# Import and misc

In [None]:
!pip install torchaudio==0.9.1

In [None]:
from typing import Tuple
from tqdm import tqdm
from itertools import islice
import dataclasses

import numpy as np

import torch
import torch.nn.functional as F
from torch import nn
from torch import distributions
from torch.utils.data import DataLoader, Dataset, WeightedRandomSampler
from torch.nn.utils.rnn import pad_sequence

import torchaudio
from IPython import display as display_

# Task

In this notebook we will implement a model for finding a keyword in a stream.

We will implement the version with CRNN because it is easy and improves the model. 
(from https://www.dropbox.com/s/22ah2ba7dug6pzw/KWS_Attention.pdf)

In [None]:
@dataclasses.dataclass
class TaskConfig:
    keyword: str = 'sheila'  # We will use 1 key word -- 'sheila'
    batch_size: int = 256
    learning_rate: float = 3e-4
    weight_decay: float = 1e-5
    num_epochs: int = 25
    n_mels: int = 40
    kernel_size: Tuple[int, int] = (20, 5)
    stride: Tuple[int, int] = (8, 2)
    hidden_size: int = 128
    gru_num_layers: int = 2
    bidirectional: bool = False
    num_classes: int = 2
    sample_rate: int = 16000
    device: torch.device = torch.device(
        'cuda:0' if torch.cuda.is_available() else 'cpu')

# Data

In [None]:
!wget https://gist.githubusercontent.com/Kirili4ik/6ac5c745ff8dad094e9c464c08f66f3e/raw/63daacc17f52a7d90f7f4166a3f5deef62b165db/dataset_utils.py

In [None]:
from dataset_utils import DatasetDownloader, TrainDataset

dataset_downloader = DatasetDownloader(TaskConfig.keyword)
labeled_data, _ = dataset_downloader.generate_labeled_data()

labeled_data.sample(3)

### Augmentations

In [None]:
class AugsCreation:

    def __init__(self):
        self.background_noises = [
            'speech_commands/_background_noise_/white_noise.wav',
            'speech_commands/_background_noise_/dude_miaowing.wav',
            'speech_commands/_background_noise_/doing_the_dishes.wav',
            'speech_commands/_background_noise_/exercise_bike.wav',
            'speech_commands/_background_noise_/pink_noise.wav',
            'speech_commands/_background_noise_/running_tap.wav'
        ]

    def add_rand_noise(self, audio):

        # randomly choose noise
        noise_num = torch.randint(low=0, high=len(
            self.background_noises), size=(1,)).item()
        noise = torchaudio.load(self.background_noises[noise_num])[0].squeeze()
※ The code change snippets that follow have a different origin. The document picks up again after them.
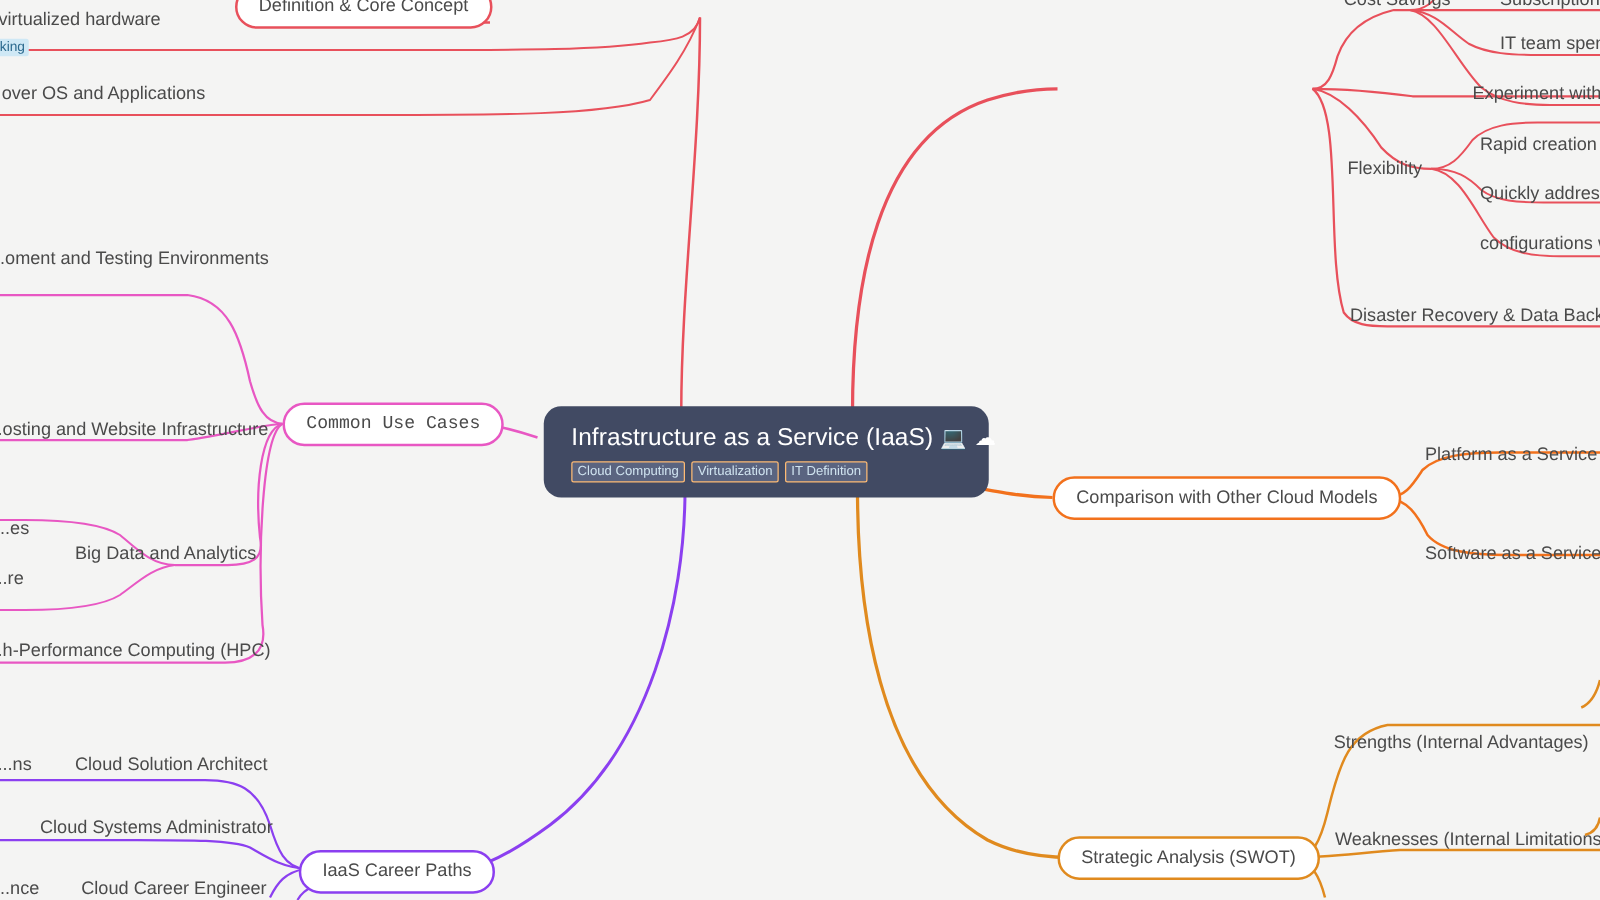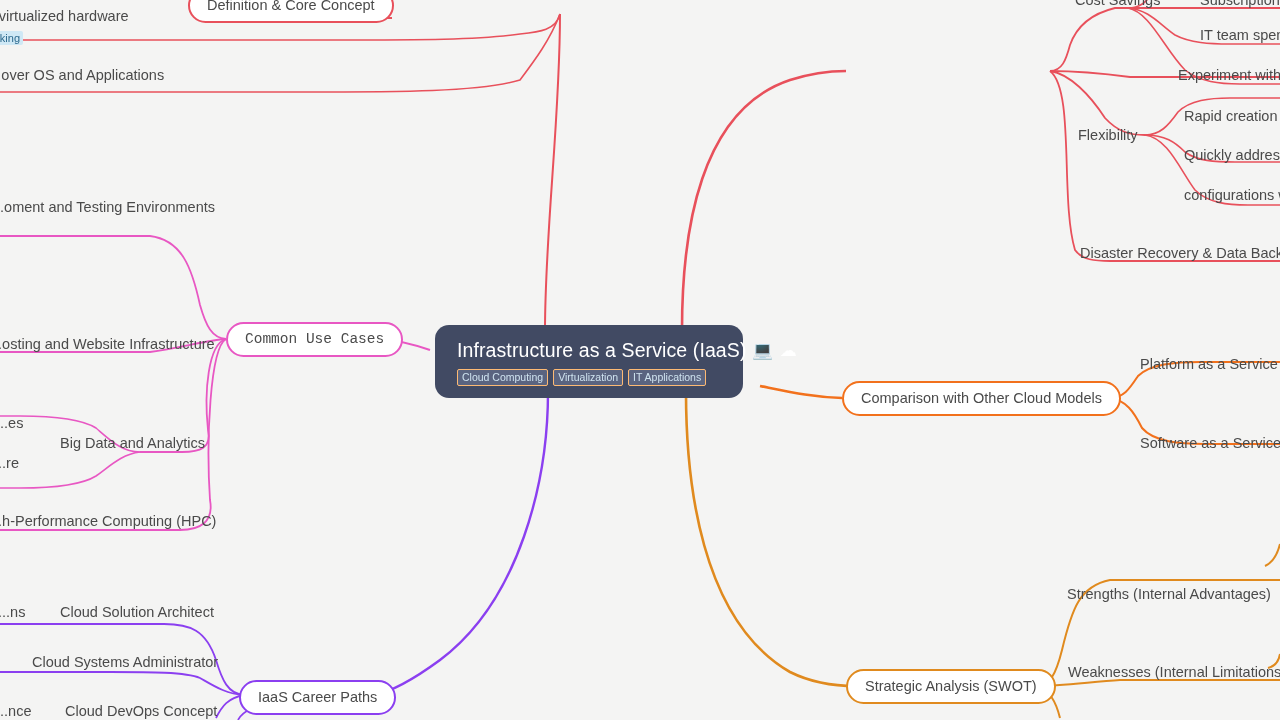--- a/index.html
+++ b/index.html
@@ -24,7 +24,7 @@
   .central {
     position: absolute;
     left: 435px; top: 325px;
-    width: 308px;
+    width: 356px;
     box-sizing: border-box;
     background: #414A63;
     border-radius: 14px;

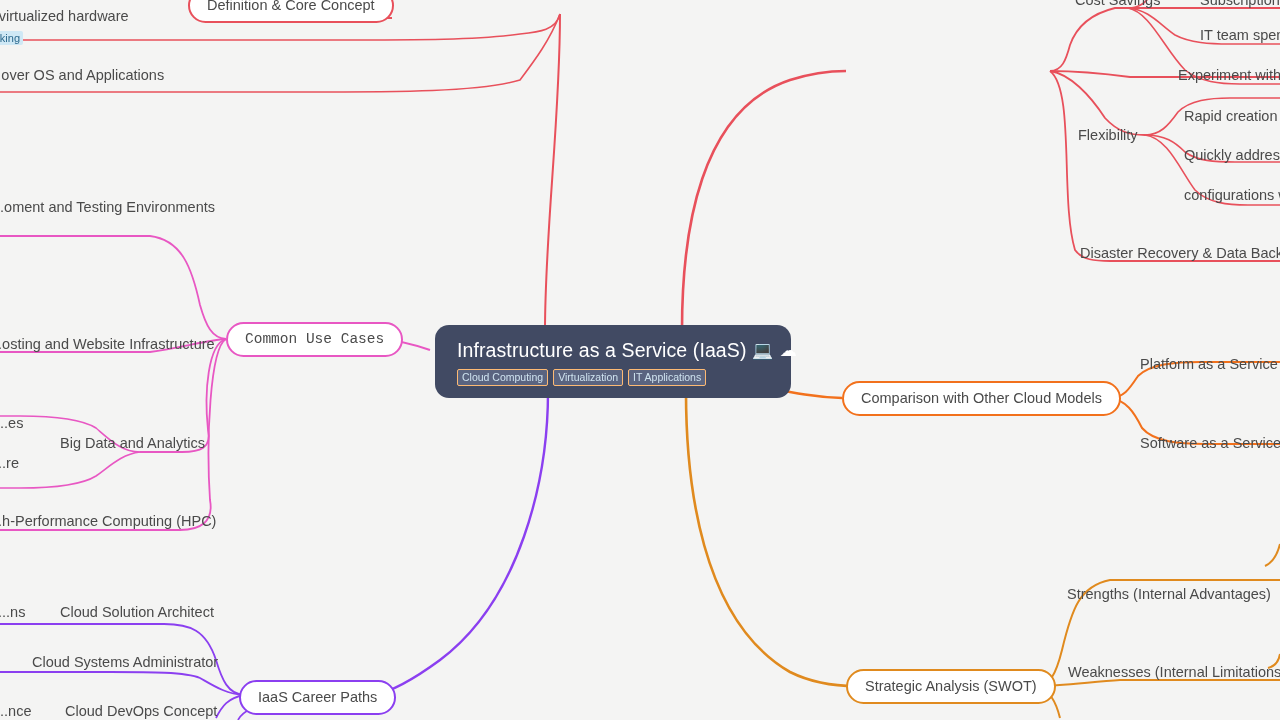--- a/index.html
+++ b/index.html
@@ -159,7 +159,7 @@
     <div class="central-tags">
       <span>Cloud Computing</span>
       <span>Virtualization</span>
-      <span>IT Applications</span>
+      <span>IT Definition</span>
     </div>
   </div>
 

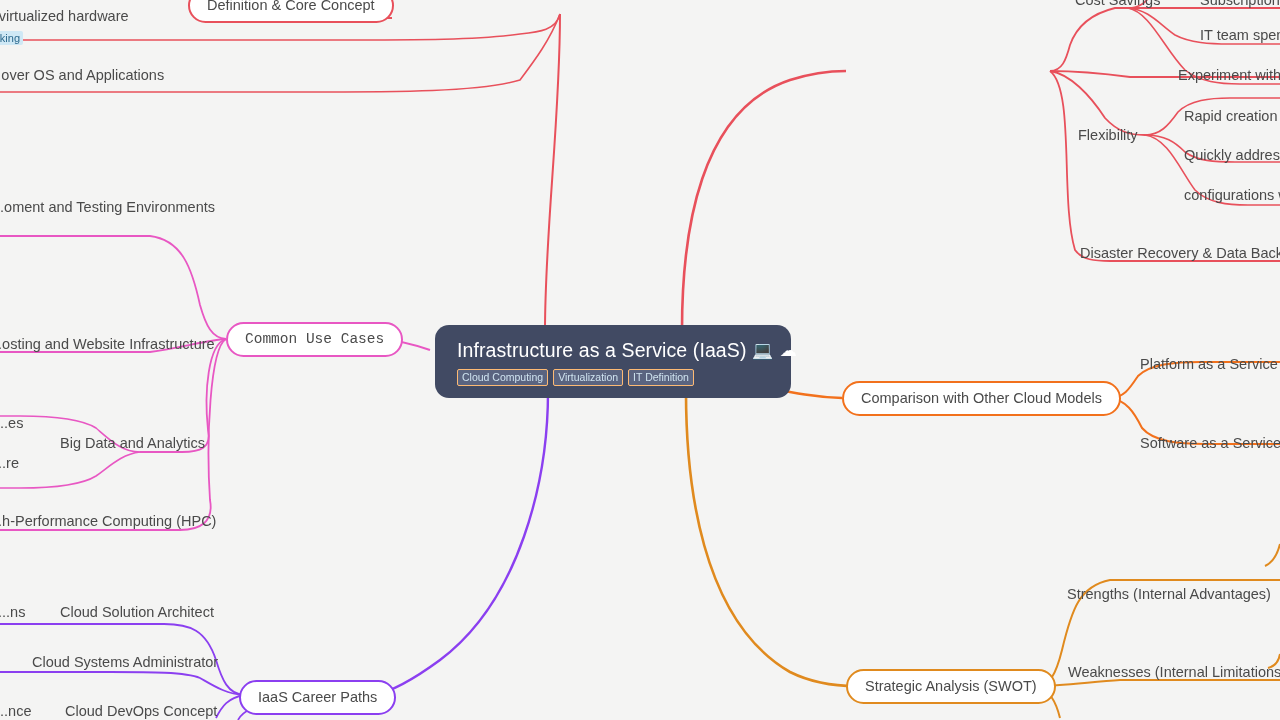--- a/index.html
+++ b/index.html
@@ -263,7 +263,7 @@
     <span>Cloud Systems Administrator</span>
   </div>
   <div class="leaf" style="left:65px; top:703px;">
-    <span>Cloud DevOps Concept</span>
+    <span>Cloud Career Engineer</span>
   </div>
   <div class="leaf" style="left:-4px; top:703px;">
     <span>...nce</span>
        noise_level = torch.Tensor([1])  # [0, 40]

        noise_energy = torch.norm(noise)
        audio_energy = torch.norm(audio)
        alpha = (audio_energy / noise_energy) * \
            torch.pow(10, -noise_level / 20)

        start = torch.randint(low=0, high=int(
            noise.size(0) - audio.size(0) - 1), size=(1,)).item()
        noise_sample = noise[start: start + audio.size(0)]

        audio_new = audio + alpha * noise_sample
        audio_new.clamp_(-1, 1)
        return audio_new

    def __call__(self, wav):
        aug_num = torch.randint(low=0, high=4, size=(1,)).item()   # choose 1 random aug from augs
        augs = [
            lambda x: x,
            lambda x: (x + distributions.Normal(0, 0.01).sample(x.size())).clamp_(-1, 1),
            lambda x: torchaudio.transforms.Vol(.25)(x),
            lambda x: self.add_rand_noise(x)
        ]

        return augs[aug_num](wav)

In [None]:
indexes = torch.randperm(len(labeled_data))
train_indexes = indexes[:int(len(labeled_data) * 0.8)]
val_indexes = indexes[int(len(labeled_data) * 0.8):]

train_df = labeled_data.iloc[train_indexes].reset_index(drop=True)
val_df = labeled_data.iloc[val_indexes].reset_index(drop=True)

In [None]:
# Sample is a dict of utt, word and label
transform_tr = AugsCreation()
train_set = TrainDataset(df=train_df, kw=TaskConfig.keyword, transform=transform_tr)
val_set = TrainDataset(df=val_df, kw=TaskConfig.keyword)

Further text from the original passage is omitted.